GE Vernova to trim offshore wind unit, slashing hundreds of jobs

**GE Vernova Seeks to Streamline Offshore Wind Operations, With Hundreds of Job Cuts Scheduled**

GE Vernova to cut the size of its offshore wind business

In a move aimed at mitigating the ripple effects of cost inflation and supply chain challenges plaguing the wind sector, GE Vernova, the largest wind turbine manufacturer in the United States, has announced plans to downsize its offshore wind business. This strategy shift, which could result in approximately 900 job losses globally, is part of the company’s effort to transform its offshore operations into a more agile and profitable entity.

The decision comes on the heels of significant financial setbacks and industry-wide difficulties. Specifically, incidents involving blade failures at two major wind farm projects—Vineyard Wind in Massachusetts and Dogger Bank in the UK—have stalled GE Vernova’s installation efforts. These delays have resulted in substantial losses, particularly given the valuable time lost during favorable summer weather conditions.

CEO Scott Strazik underscored the gravity of the situation, indicating that the company’s wind division is expected to incur a $300 million loss this quarter. Despite the profitability of its onshore wind business over the past five quarters, these losses threaten to skew overall earnings.
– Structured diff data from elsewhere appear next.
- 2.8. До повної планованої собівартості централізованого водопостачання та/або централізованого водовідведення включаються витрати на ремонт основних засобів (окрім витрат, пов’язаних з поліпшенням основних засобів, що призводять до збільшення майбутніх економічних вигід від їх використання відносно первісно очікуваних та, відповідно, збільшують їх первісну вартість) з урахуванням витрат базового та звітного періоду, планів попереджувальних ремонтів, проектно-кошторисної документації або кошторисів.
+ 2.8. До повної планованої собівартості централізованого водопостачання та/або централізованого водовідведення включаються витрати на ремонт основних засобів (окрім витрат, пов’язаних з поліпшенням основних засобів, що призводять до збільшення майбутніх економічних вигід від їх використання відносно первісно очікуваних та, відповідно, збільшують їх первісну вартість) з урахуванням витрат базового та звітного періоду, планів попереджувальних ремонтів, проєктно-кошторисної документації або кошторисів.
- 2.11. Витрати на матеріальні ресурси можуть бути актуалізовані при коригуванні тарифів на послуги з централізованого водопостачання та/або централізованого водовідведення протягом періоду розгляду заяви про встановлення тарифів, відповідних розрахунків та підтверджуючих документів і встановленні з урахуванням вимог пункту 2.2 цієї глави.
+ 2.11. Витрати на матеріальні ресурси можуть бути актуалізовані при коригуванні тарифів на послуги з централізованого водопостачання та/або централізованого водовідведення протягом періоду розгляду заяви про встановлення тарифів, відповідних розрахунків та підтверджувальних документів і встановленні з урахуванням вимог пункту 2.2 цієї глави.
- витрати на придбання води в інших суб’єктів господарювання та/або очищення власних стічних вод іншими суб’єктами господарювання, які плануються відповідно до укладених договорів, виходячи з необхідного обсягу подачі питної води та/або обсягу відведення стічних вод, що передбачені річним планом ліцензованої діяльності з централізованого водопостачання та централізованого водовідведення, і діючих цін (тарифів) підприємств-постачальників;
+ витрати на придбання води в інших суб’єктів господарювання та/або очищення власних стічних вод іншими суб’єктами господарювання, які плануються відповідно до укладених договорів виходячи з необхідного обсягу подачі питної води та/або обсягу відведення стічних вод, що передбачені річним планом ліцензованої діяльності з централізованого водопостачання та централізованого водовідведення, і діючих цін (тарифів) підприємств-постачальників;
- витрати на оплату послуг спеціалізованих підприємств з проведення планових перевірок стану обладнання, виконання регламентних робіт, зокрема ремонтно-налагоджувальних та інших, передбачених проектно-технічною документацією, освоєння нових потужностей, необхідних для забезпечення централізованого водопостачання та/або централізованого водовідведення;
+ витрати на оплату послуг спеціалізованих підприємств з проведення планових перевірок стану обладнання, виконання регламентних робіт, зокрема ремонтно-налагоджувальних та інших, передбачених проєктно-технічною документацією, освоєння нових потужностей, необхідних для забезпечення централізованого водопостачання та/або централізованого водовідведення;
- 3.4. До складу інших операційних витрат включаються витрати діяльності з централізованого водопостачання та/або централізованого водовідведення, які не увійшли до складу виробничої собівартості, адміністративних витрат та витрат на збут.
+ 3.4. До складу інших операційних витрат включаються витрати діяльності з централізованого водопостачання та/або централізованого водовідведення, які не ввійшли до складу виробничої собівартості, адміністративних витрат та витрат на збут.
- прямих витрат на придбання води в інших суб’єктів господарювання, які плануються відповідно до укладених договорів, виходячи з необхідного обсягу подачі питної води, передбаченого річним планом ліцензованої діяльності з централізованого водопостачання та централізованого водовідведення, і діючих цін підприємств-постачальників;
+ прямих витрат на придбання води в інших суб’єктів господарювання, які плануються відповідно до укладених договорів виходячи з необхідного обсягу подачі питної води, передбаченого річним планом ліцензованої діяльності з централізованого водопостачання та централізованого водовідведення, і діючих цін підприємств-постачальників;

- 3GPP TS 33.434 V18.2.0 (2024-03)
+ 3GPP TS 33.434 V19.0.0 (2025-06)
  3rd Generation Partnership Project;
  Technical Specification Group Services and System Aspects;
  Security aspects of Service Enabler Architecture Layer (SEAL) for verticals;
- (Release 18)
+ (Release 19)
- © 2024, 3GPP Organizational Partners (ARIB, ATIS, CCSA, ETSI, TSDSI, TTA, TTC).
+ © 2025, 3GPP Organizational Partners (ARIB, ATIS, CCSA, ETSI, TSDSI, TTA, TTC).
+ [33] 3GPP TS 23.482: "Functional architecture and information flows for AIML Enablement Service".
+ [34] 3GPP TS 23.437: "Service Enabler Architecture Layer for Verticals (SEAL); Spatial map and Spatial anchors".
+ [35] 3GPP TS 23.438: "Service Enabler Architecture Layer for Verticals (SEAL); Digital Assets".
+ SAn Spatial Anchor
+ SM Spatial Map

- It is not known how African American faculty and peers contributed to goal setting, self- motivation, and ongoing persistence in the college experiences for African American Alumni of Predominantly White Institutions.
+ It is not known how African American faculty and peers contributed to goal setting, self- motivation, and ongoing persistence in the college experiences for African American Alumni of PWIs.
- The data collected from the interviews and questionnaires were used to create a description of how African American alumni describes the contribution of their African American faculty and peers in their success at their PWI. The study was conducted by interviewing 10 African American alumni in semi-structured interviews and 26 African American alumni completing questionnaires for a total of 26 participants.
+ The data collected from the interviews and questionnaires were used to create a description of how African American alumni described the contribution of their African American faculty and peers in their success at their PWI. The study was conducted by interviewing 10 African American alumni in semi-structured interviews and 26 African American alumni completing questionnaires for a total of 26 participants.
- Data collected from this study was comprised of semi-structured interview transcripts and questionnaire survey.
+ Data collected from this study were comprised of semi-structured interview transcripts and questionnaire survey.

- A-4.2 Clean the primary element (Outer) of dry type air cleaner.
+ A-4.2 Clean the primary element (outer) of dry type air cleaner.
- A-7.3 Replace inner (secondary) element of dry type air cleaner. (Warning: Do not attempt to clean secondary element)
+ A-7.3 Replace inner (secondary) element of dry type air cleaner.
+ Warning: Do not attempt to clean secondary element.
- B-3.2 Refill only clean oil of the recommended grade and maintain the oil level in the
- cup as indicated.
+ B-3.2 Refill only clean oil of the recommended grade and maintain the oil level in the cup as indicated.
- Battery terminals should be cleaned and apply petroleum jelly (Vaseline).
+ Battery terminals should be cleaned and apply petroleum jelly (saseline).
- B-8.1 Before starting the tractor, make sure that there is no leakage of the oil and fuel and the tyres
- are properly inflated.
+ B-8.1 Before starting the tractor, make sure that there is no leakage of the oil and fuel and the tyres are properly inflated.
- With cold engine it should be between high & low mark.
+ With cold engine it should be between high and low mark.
GE Vernova has announced that it will allocate resources more effectively, focusing on quality control and ensuring safer project execution. The company has also emphasized its commitment to supporting impacted employees as they transition to new roles within the organization or pursue external opportunities.

The downsizing represents a critical turning point for the offshore wind sector, which has been lauded for its potential in supplying large volumes of renewable energy to northern Europe and the U.S. East Coast. However, with GE Vernova’s planned contraction, the industry may face a shortage in construction capacity. This could, in turn, drive up equipment prices, leading to increased costs for consumers.

Only two major western players—Siemens Gamesa from Germany and Vestas Wind Systems based in Denmark—may remain following GE Vernova’s substantial downsizing. This scenario underscores the industry’s need to balance financial sustainability with the imperative of renewable energy development.

GE Vernova’s submission of a proposal to its European Works Council is a necessary step towards any job reductions. The company’s effort to adapt to the challenging wind industry landscape serves as a strategic adjustment that aims to ensure the long-term viability of its operations.